I was inspired by the long way round, the adventure motorcycling handbook, stories i read on other people's blogs, but most of all the trip reports that i read here. I was determined to make an adventure like that happen, no matter what it took.

So here we are — about to leave boston. My choice of steed is a ktm 1190 adventure r. If you're curious, you can read all about how i prepped the bike on the blog.

My friend greg will be accompanying me on the trip on his klr 650. Hopefully this bike combo should allow us to take on any terrain two continents have to throw at us.

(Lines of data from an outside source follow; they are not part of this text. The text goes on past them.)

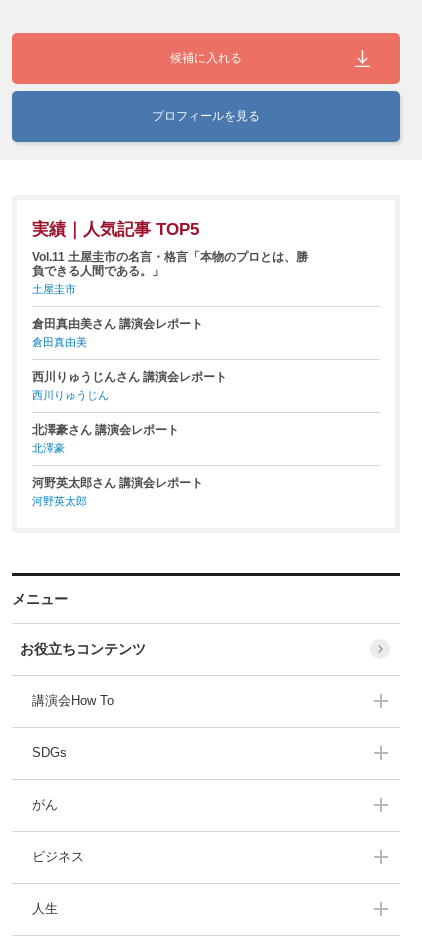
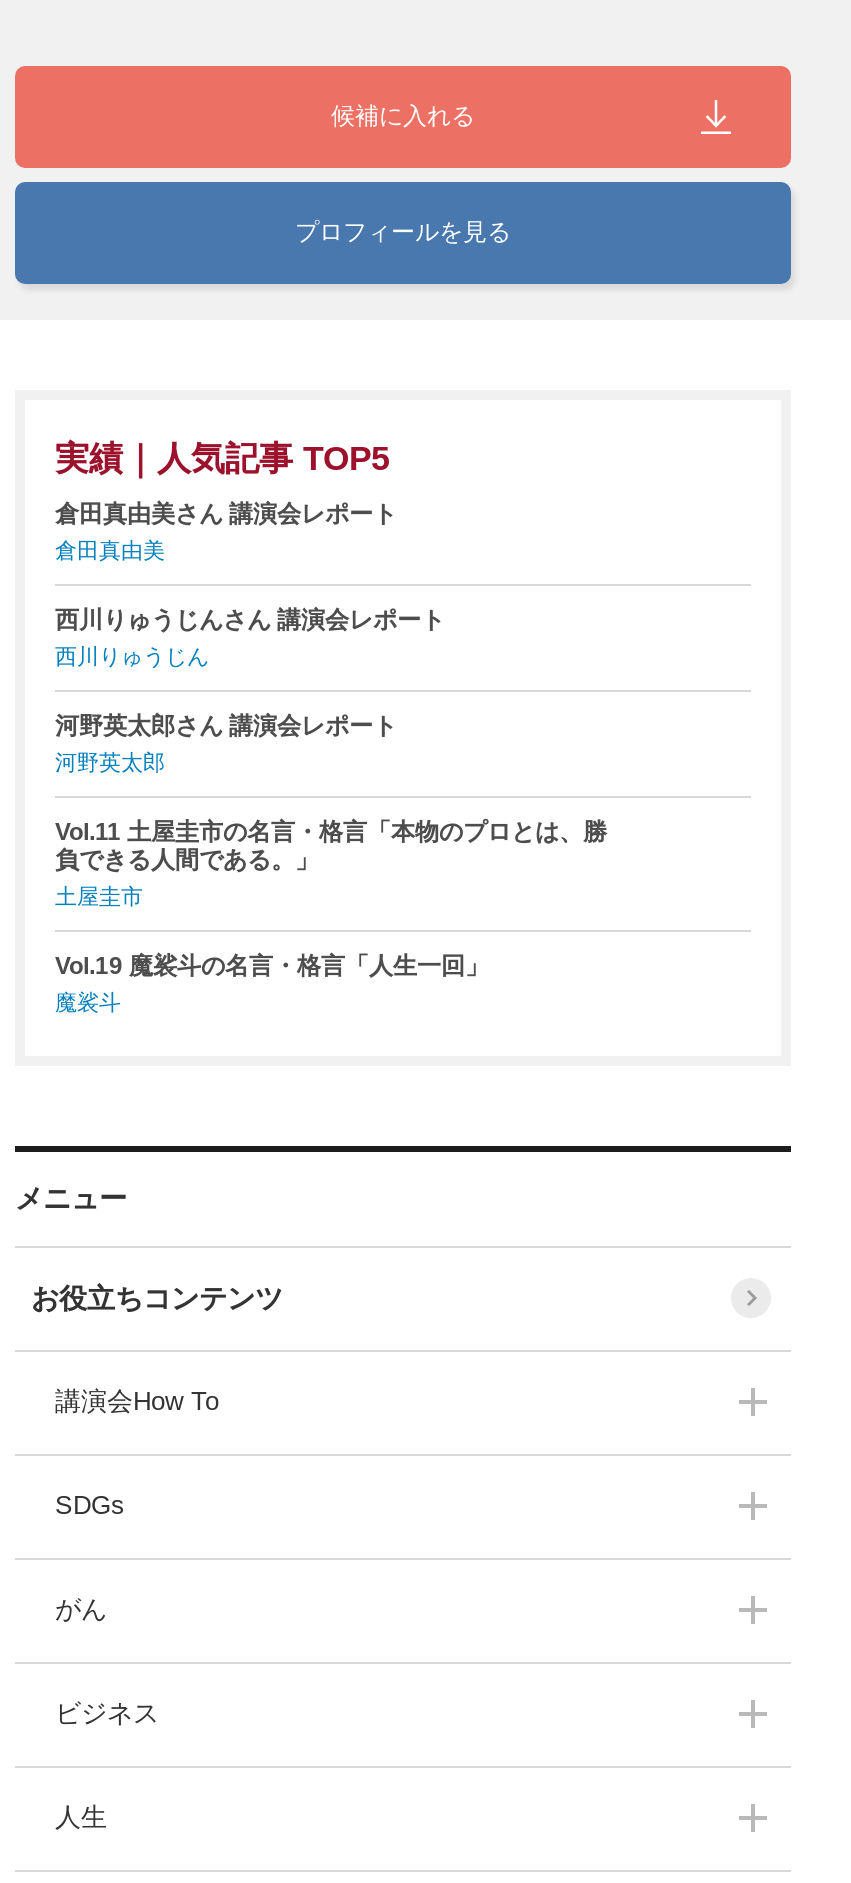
moved down: Vol.11 土屋圭市の名言・格言「本物のプロとは、勝 | 負できる人間である。」 | 土屋圭市

moved up: 倉田真由美さん 講演会レポート | 倉田真由美 | 西川りゅうじんさん 講演会レポート | 西川りゅうじん

- 北澤豪さん 講演会レポート
- 北澤豪

moved up: 河野英太郎さん 講演会レポート | 河野英太郎

+ Vol.19 魔裟斗の名言・格言「人生一回」
+ 魔裟斗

Tomorrow we head out of boston, taking the back roads to stamford, connecticut. Our plan is to make our way south, approximately following the appalachian mountains, to new orleans and thence across texas.

the title of the trip is el gran camino: "the great road” in spanish. Both greg and i have made an effort to learn as much spanish as possible before departing. We'll see how much we actually managed to retain once we hit the border.

Being the twentysomethings that we are, this trip comes with blog, facebook, google+, and twitter feeds. You can follow us on the social medium of your choice. is the main site for our expedition. The ride report here will largely mirror what were posting over there, but since you guys are special, you may see some extra stuff showing up here

hope to see you on the road!
Climbing to the South. From Bonaire to Carmelo-URUGUAY in a 1990 Camel.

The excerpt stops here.